Suneil, Jagat and Suneil’s wife, Visaka were researching for a book on leadership behaviours. They had before them an interview with Muruganantham (aka Muruga), and the freedom in his words intrigued them. What helped him see what nobody else had, was their question.

Jagat: People like us seek ‘business opportunity’. Muruga was looking for a solution to what he thought was wrong and unhygienic. Recall what he said: he always looked for solutions when things were boring or wrong.
Suneil: Yaar, but how do you explain his achievement in the face of no education, or an MBA? His father was a yarn weaver, so that explains his familiarity with yarn and cotton. But this does not become a competitive advantage! Then what explains his finding the need gap as a mere need gap and not an opportunity?
Jagat: Muruga did not find a need gap. He found neglect and he chose to address it. Simple. That’s how he is.
Suneil: It fascinates me that sitting in a small village he was able to visualise for the world! I was browsing some blogs where they talk about Muruga. A young person has said she too had thought of making a difference via women’s hygiene, but felt ‘awkward’. Another said he lacked motivation; yet another blamed the pressure of the Indian education system — the CBSE exams; someone else blamed unsafe society, somebody said, my parents would never allow me to experiment...!
Jagat: Precisely na! There were no boundaries in his life. Nor did he seek to structure it. All he did consciously was watch movies.
Visaka: The other contrast is the city bred has opportunity, maybe a set of wealthy parents, even excellent education, an idea of entrepreneurship and they take the family money and work with an idea. Maybe they have the confidence, the courage, the determination, all that. Father is doing well, is working in a responsible position, moves in healthy social circles.... All these are ingredients that promote entrepreneurship. And the young man decides to invest in a burger franchise. Or make a better burger. Or a bigger burger even...

Luckily I did not get educated, that is what helps me think freely.

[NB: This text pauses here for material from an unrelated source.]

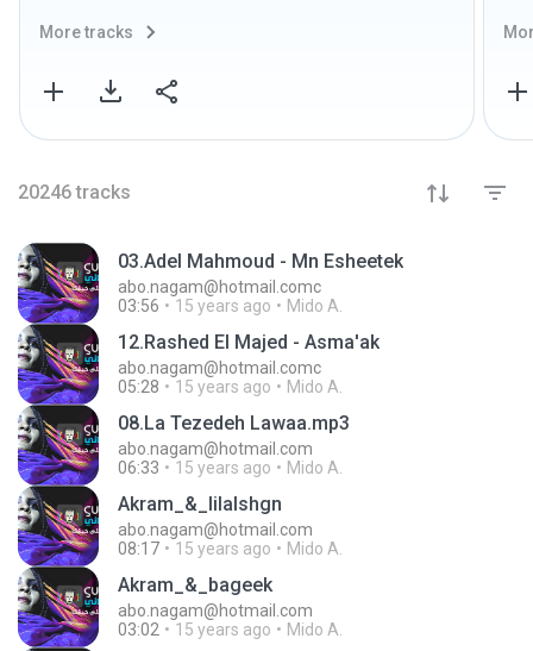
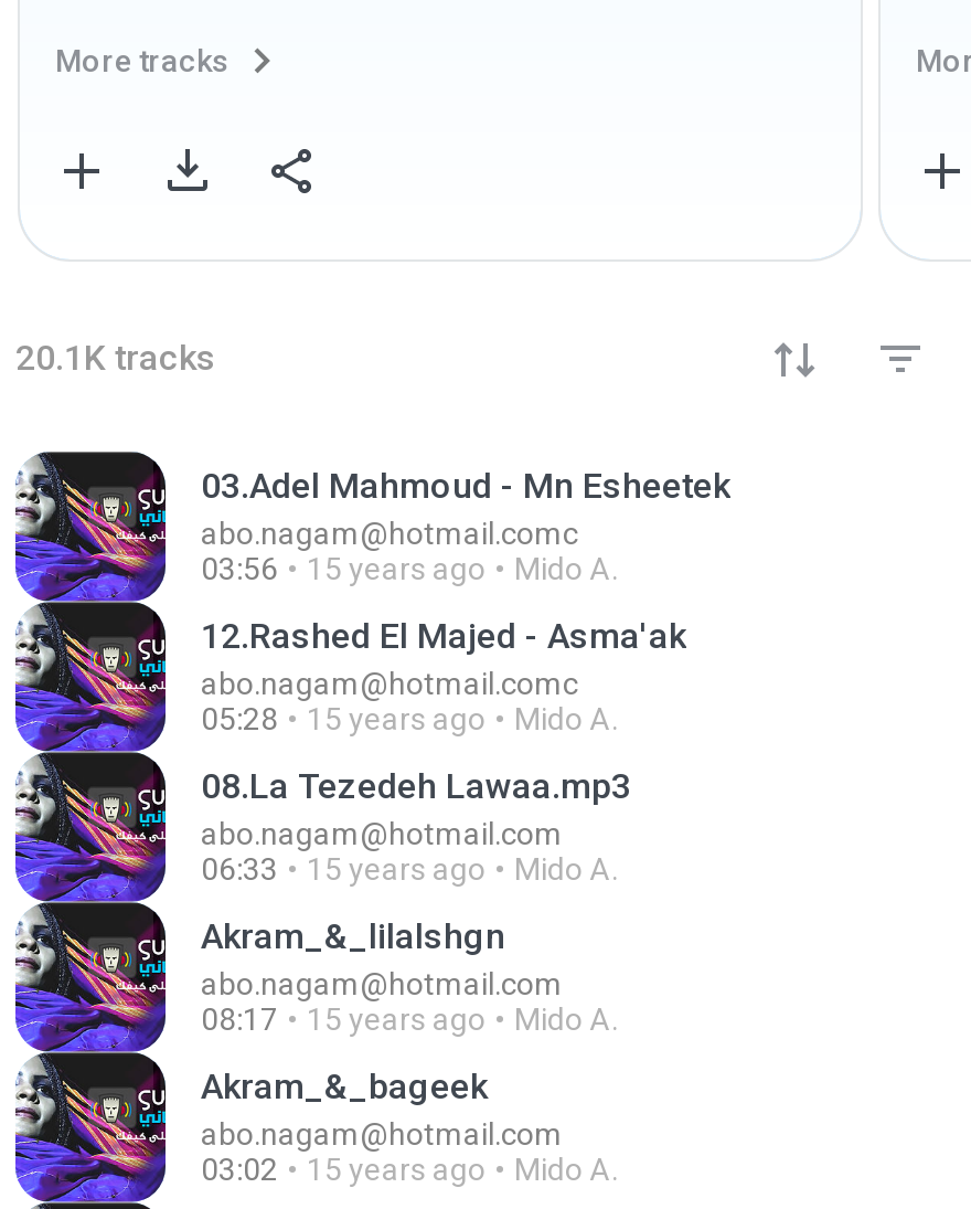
[18,181,131,204] 20246 tracks -> [15,337,216,379] 20.1K tracks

Muruga studied at the local municipal school. My school had no walls...  All classrooms were in one long verandah... above was the sky. We lived in the natural world. And therefore, for us, the sky was the limit of anything...
Does the root of Muruganantham’s success lie here?

The moment you study in a classroom, you have a limitation with your imagination. I don’t suffer from that... and have not ever felt limited by thought since my childhood, because I always saw the sky, the moon, the birds, the butterflies even in the middle of my class...
Visaka: So, when a butterfly sat on his book, it was not natural for him to shoo it away.
Suneil: Maybe he wrote around it... Have you written around a butterfly?

But Muruga had a world view that was unique. Whenever you miss nature, you are a common man, ordinary human. Whenever you connect with nature, you have tremendous power.... (laughs). So, was he differentiating  between city and village?
Whether city or village, the mind should connect with nature. That is how the mind becomes expanded. If you become a gold medalist, you are only a lab rat. If you see, the 19th century was full of innovations and innovators. The 20th became speculative and narrow minded, why? Because the 20th century was more mechanised and technology dependant. The 21st is even worse. Narrow minded, studying in a classroom, thinking only what is in a textbook and studying to pass board exams...not enjoying science,but living in fear of the future.

If you think about the future too much, you will not be creative. But all those who score great grades, who get a PhD, they worry about becoming (making that degree prove them) great. The moment you get educated, you begin to worry about your future. Fear is put out with security and money.
Suneil: Only those who have no fear of the future can do the extraordinary, they can break tradition, norms; and they can act when a need arises. They don’t seek the support of the present or the past. They don’t need tradition
to protect them. They have a free mind. Or their mind is unfettered, one sees.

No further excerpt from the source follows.